Gordon asked whether the API specification in the merge request for error reporting is final, since he wants to implement using this in the frontend library. Ben said that unless someone has a reason to change it, he considers it finished. 
Gordon has been collecting error messages that he has gotten (from grid infrastructure upstream of servicex). Service-X can't generally fix these, but some of them may be possible to react to and work-around. He has observed that rucio's catalog is frequently out of date, and updates seem to be rather slow. He has also observed configuration errors at sites, where files were accessible by some protocols, but not others, and a number of transient permission errors. Currently, when a file is cataloged to exist at multiple locations, but right now the DID-Finder picks just one replica, which makes it impossible to fall back to the other if the first is unavailable. 
Kevin mentioned that CMS has experienced similar issues with files which are supposed to be available, but xrootd fails to serve them. He thinks that it is important to keep pushing the xrootd developers to fix this more completely. 
Gordon has been reporting bad files to ATLAS one at a time and he discovers them; since service-x is likely to discover many such files reporting them automatically could be useful. 
Kevin has had a less positive experience in CMS than Gordon has when reporting problem files, but he thinks that automated reporting might help push site to improve. 
Ilija noted that ATLAS does not technically require xrootd, although it is needed and generally provided in practice. He has previously automated testing of xrootd services, and experienced month turn-around times for fixes. He also noted that the frequency of files having more than one replica is decreasing with time, so the value of switching replicas will also diminish. 
Rucio provides meta-files for datasets, but these can become rather large in the case that a dataset exists in many places. 
Peter asked whether an xroot redirector implements fail-over to different replicas, or whether it must be implemented in clients.
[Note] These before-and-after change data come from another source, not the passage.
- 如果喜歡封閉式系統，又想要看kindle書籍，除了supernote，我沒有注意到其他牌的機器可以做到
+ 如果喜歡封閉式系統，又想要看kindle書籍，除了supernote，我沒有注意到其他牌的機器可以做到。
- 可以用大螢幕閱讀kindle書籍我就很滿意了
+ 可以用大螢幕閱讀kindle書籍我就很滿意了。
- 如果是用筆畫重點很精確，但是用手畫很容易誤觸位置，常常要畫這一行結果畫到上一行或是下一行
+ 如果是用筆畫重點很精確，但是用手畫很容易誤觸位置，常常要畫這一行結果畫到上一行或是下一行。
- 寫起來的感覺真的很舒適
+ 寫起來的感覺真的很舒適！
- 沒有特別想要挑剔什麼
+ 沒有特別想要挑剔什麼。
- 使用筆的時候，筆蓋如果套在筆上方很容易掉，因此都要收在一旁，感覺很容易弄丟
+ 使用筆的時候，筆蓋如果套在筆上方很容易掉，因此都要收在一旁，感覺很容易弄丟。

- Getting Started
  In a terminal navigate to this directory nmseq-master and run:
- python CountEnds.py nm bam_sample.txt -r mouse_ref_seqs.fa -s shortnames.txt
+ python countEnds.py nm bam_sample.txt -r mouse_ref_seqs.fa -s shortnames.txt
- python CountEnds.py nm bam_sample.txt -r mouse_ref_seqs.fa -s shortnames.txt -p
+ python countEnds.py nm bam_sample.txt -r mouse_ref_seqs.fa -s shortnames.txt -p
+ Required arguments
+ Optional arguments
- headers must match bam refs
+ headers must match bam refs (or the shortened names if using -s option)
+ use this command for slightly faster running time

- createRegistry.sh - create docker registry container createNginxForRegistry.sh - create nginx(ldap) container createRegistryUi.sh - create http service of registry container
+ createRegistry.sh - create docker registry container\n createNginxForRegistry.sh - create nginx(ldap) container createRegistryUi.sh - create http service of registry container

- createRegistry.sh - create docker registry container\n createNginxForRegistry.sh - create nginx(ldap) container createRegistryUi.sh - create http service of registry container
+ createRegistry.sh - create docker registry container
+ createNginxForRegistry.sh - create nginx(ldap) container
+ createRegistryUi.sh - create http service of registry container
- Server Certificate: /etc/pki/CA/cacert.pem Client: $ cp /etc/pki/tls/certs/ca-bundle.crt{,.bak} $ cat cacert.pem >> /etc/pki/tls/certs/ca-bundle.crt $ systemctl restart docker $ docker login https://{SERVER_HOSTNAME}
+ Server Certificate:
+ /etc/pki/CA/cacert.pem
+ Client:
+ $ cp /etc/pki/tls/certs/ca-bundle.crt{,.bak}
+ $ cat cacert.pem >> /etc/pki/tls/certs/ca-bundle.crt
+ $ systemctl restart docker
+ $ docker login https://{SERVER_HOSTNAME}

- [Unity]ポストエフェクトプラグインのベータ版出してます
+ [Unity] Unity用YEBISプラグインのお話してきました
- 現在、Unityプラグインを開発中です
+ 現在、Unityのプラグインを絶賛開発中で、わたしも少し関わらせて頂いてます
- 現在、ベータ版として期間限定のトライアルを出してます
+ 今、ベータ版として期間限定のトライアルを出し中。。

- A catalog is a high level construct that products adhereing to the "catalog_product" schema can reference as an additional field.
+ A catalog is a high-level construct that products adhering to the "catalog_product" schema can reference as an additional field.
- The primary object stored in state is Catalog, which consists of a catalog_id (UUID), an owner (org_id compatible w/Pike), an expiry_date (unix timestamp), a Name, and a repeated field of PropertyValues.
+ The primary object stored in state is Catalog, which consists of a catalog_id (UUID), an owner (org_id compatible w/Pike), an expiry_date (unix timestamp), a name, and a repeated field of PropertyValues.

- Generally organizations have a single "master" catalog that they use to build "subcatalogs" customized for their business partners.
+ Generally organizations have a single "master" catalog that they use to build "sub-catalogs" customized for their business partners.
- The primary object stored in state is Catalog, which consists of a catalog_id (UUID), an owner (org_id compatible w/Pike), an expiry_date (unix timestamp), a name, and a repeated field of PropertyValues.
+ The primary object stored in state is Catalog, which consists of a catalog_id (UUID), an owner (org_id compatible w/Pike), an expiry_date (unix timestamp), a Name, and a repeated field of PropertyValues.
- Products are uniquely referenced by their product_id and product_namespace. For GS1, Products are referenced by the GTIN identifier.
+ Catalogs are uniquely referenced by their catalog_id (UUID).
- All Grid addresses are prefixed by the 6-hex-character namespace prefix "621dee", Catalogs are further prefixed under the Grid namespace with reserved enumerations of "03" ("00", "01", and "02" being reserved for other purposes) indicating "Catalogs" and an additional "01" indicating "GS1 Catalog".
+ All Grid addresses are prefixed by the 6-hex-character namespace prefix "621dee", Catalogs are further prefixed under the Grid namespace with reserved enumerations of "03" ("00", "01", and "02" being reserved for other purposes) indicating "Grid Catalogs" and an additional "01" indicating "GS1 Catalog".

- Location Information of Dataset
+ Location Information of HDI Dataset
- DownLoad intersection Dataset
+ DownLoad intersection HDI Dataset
Ilija said that no redirectors are in use here, so any necessary logic must be in the client. 
Ben asked whether it would be feasible to require any dataset to be transformed to be pre-staged to MWT2. 
Peter thought that such a requirement is not feasible, and would eliminate a major part of the value of service-x. 
Rob commented that remote access has traditionally been de-emphasized in ATLAS. He thinks Gordon's points about the complexity are important to address.  However, he does not want dealing with grid data transfers to delay developing the rest of the service. He thought that to demonstrate v1.0 it may be necessary to rely heavily on pre-staged datasets. 
Peter thought that might be feasible for v1.0, but problematic in the long term, for example because only U.S. users can store files at MWT2. 
Gordon thought that much of this is a larger policy discussion; maybe a small group (Marc, Ben, Rob) can brainstorm how this should work in the future. 
Rob asked Gordon how much disk is needed to support ServiceX users for six months. 
Gordon and Peter thought that about 10 TB of MC data is typical per-analysis. Gordon thought that perhaps four or five analyses might use service-x in the next six months, but he and others felt quite uncertain about this. A scale of 50 TB seemed relevant for the short term. 
Rob suggested that for the longer term it may be possible to propose changes to adjacent systems which will make this all work more smoothly. 

TreeMaker transformer for CMS

Marc and Ben have been working with Alexx on this. 
The goals are to read two different CMS data formats, one of which is complex, and one of which is simpler. 
TreeMaker is a tool to read the more complex format, and has now been successfully packaged in a Docker image. 
A CMS instance of Service-X is up and running, with full features. 
The TreeMaker transformer has been successfully read lists of input files and sent its transformed data to MinIO. 
The next step will be to enable the TreeMaker transformer to authenticate to read general CMS data. 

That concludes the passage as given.